Nur was LGBTIQ-Rechte angeht, hält sich die Bewegung zurück: Zu gefährlich, sagt Sadaat Mahmood von der Bangladesh Students‘ Union. 2016 seien zwei schwule Aktivisten vom Islamischen Staat umgebracht worden, da seien viele von ihnen untergetaucht oder hätten das Land verlassen. In der feministischen Bewegung gebe es aber einen stillen Konsens: LGBTIQ seien durchaus akzeptiert, ihre Rechte werden aber nicht öffentlich thematisiert oder eingefordert. Die Angst vor Mord und Folter sei zu groß. Erst vor kurzem ist ein Mann auf offener Straße verbrannt worden, weil er religiöse Regeln verletzt haben soll. In einem Zeitungsartikel steht, er sei psychisch krank gewesen. Auch Schwule werden in breiten Teilen der Gesellschaft als krank angesehen.

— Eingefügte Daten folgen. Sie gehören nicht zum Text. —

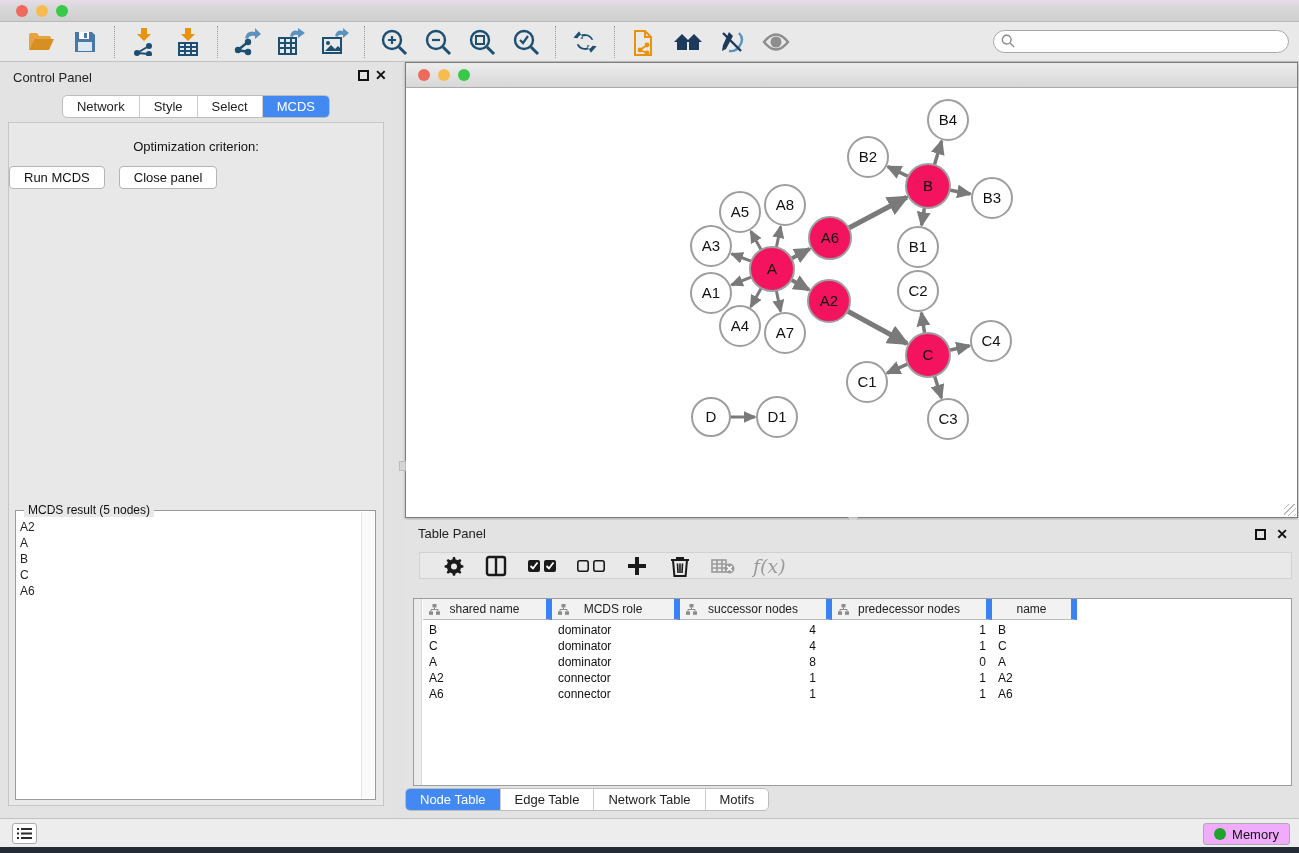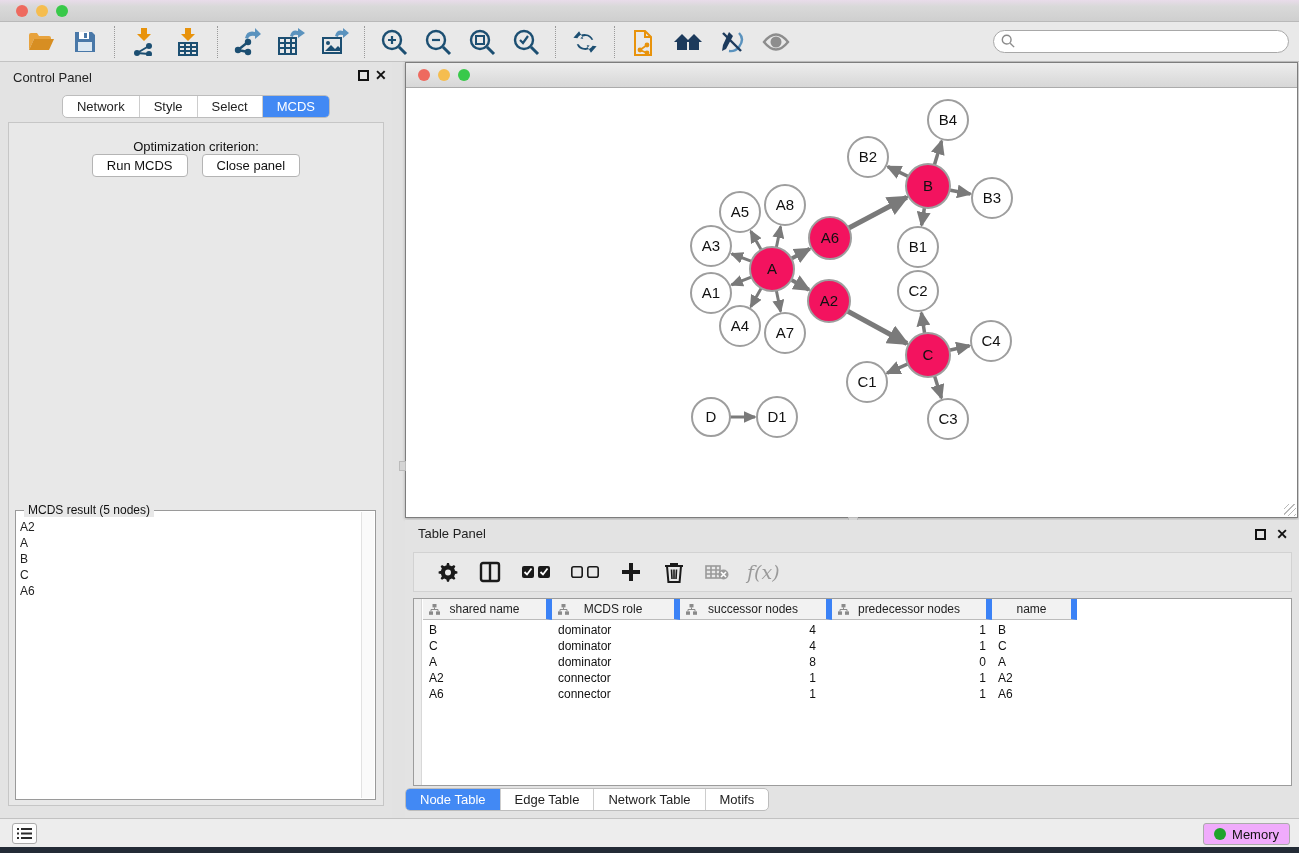"Run MCDS" .cp-buttons { justify-content: center -> none; margin-top: none -> 12px }
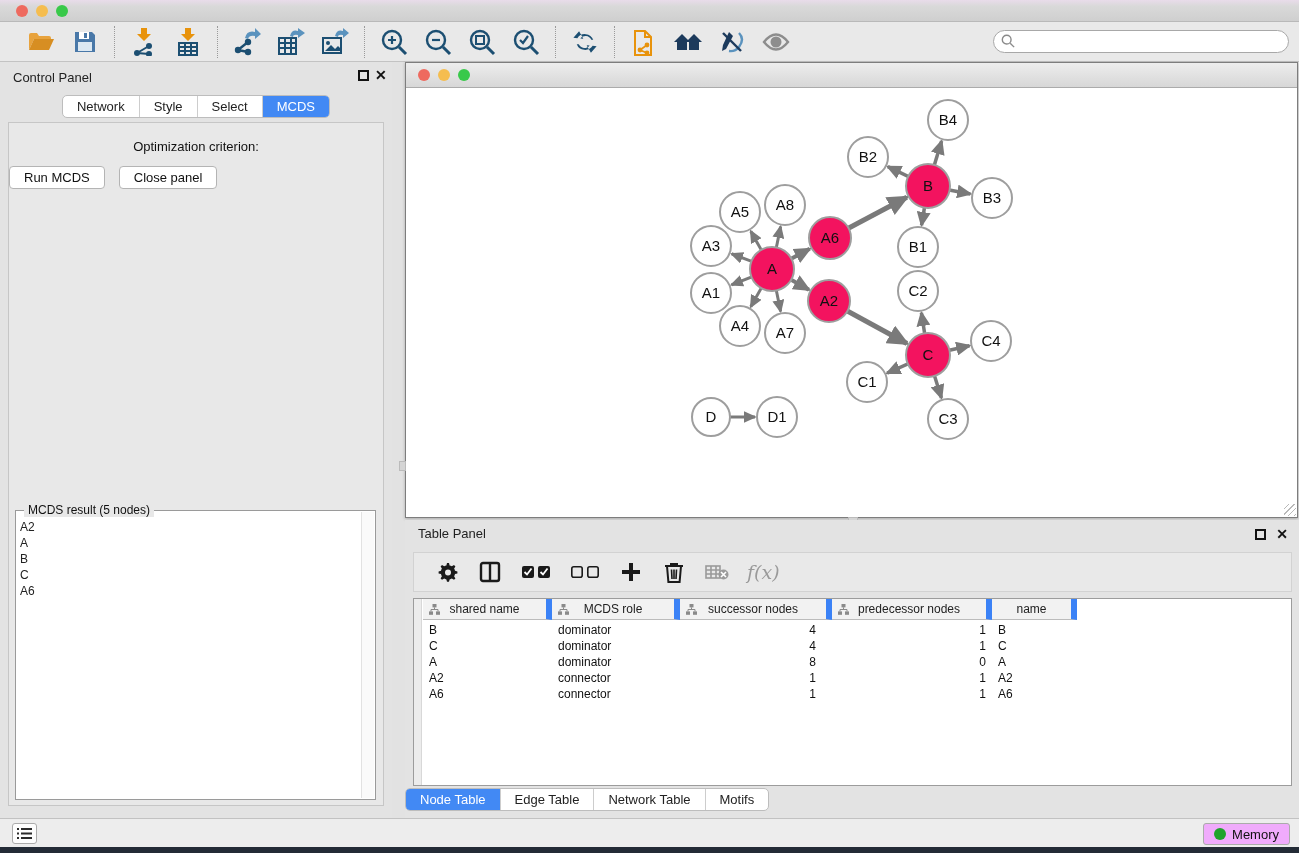"f(x)" .tp-toolbar { height: 40px -> 27px; left: 8px -> 14px }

Graffito einer roten Hand, die Ketten durchbricht
Graffito in der Nähe des Campus der Hauptstadt-Uni. Foto: Helene Buchholz

Auf der Plattform globalmayday.net gibt es nun einen internationalen Soli-Aufruf: Wer die feministische Bewegung in Bangladesch unterstützen möchte, kann dort Bilder mit Botschaften an die Aktivist*innen hochladen. Die Bilder gehen direkt an die Strukturen in Bangladesch und werden dort bei kommenden Demonstrationen im November präsentiert, um die breite Unterstützung auch in Bangladesch öffentlich zu machen.

Sadaat und seine Genoss*innen wollen sich nicht unterkriegen lassen. Innerhalb der vergangenen Wochen ist allein er schon verhaftet, verprügelt und bei dem Angriff in Feni verletzt worden. Trotzdem positioniert er sich weiter öffentlich, gibt sogar Interviews zum Thema im Fernsehen und organisiert Demonstrationen. Sie alle sollten sich unserer Solidarität gewiss sein können.

Helene Buchholz

arbeitet eigentlich beim Radio. In ihrer Freizeit reist sie gerne und ist politisch aktiv. Hin und wieder schreibt sie Texte für kleine linke Zeitungen.